[PROBLEM TO WORK ON]: Return each line of the records holding the string "tech".

[EXTRACTED MATERIAL]:
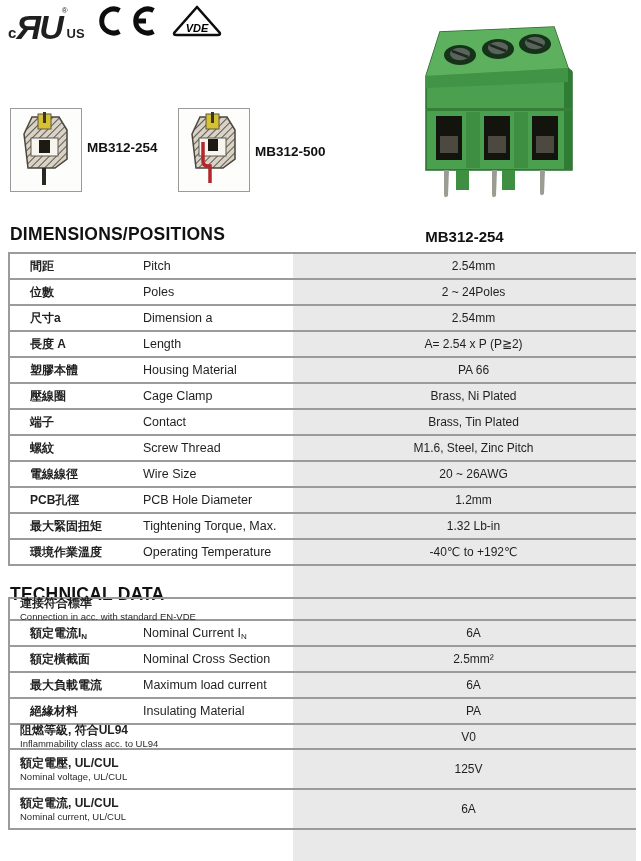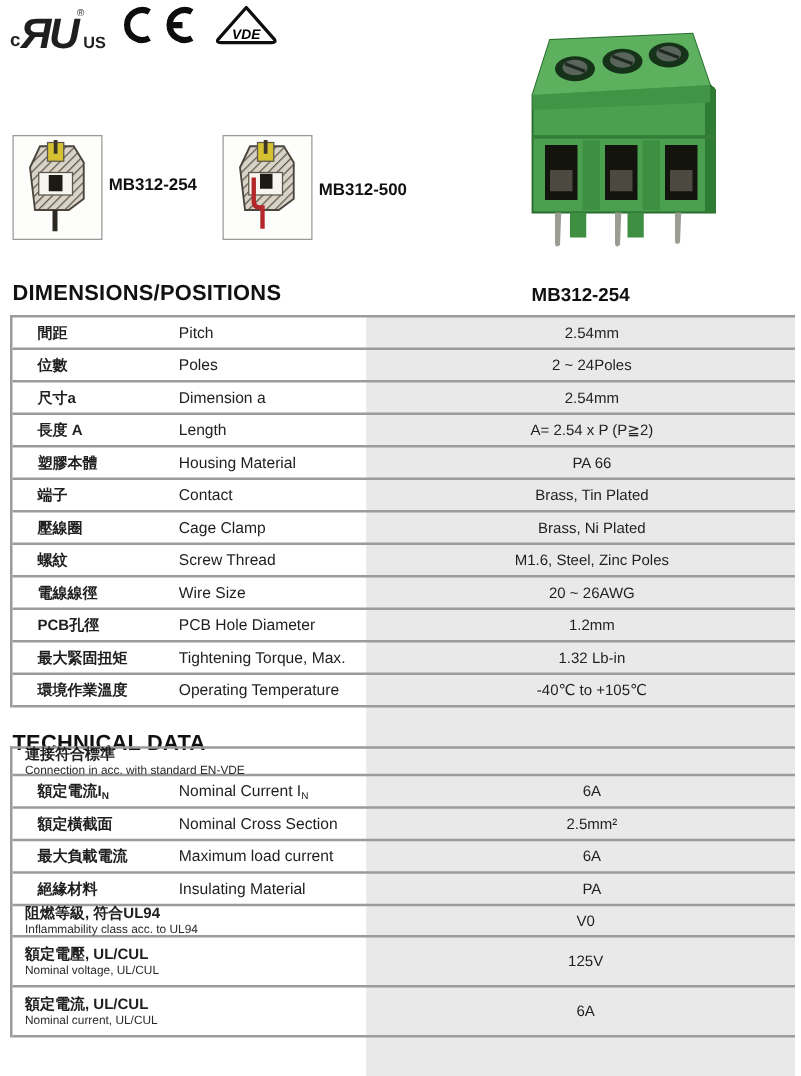--- a/index.html
+++ b/index.html
@@ -166,53 +166,53 @@
       <span class="c-zh">長度 A</span>
       <span class="c-en">Length</span>
       <span class="c-val">A= 2.54 x P (P≧2)</span>
     </div>
     <div class="row">
       <span class="c-zh">塑膠本體</span>
       <span class="c-en">Housing Material</span>
       <span class="c-val">PA 66</span>
     </div>
     <div class="row">
+      <span class="c-zh">壓線圈</span>
+      <span class="c-en">Cage Clamp</span>
+      <span class="c-val">Brass, Ni Plated</span>
+    </div>
+    <div class="row">
       <span class="c-zh">端子</span>
       <span class="c-en">Contact</span>
       <span class="c-val">Brass, Tin Plated</span>
     </div>
     <div class="row">
-      <span class="c-zh">壓線圈</span>
-      <span class="c-en">Cage Clamp</span>
-      <span class="c-val">Brass, Ni Plated</span>
-    </div>
-    <div class="row">
       <span class="c-zh">螺紋</span>
       <span class="c-en">Screw Thread</span>
-      <span class="c-val">M1.6, Steel, Zinc Poles</span>
+      <span class="c-val">M1.6, Steel, Zinc Pitch</span>
     </div>
     <div class="row">
       <span class="c-zh">電線線徑</span>
       <span class="c-en">Wire Size</span>
       <span class="c-val">20 ~ 26AWG</span>
     </div>
     <div class="row">
       <span class="c-zh">PCB孔徑</span>
       <span class="c-en">PCB Hole Diameter</span>
       <span class="c-val">1.2mm</span>
     </div>
     <div class="row">
       <span class="c-zh">最大緊固扭矩</span>
       <span class="c-en">Tightening Torque, Max.</span>
       <span class="c-val">1.32 Lb-in</span>
     </div>
     <div class="row">
       <span class="c-zh">環境作業溫度</span>
       <span class="c-en">Operating Temperature</span>
-      <span class="c-val">-40℃ to +105℃</span>
+      <span class="c-val">-40℃ to +192℃</span>
     </div>
   </div>
 
   <div class="sec-title" id="tech-title">TECHNICAL DATA</div>
 
   <div class="tbl" id="tbl-tech">
     <div class="row h34">
       <span class="c-stack">
         <span class="stack-zh">連接符合標準</span>
         <span class="stack-en">Connection in acc. with standard EN-VDE</span>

[EXERCISE RESULT]:
   <div class="sec-title" id="tech-title">TECHNICAL DATA</div>
   <div class="tbl" id="tbl-tech">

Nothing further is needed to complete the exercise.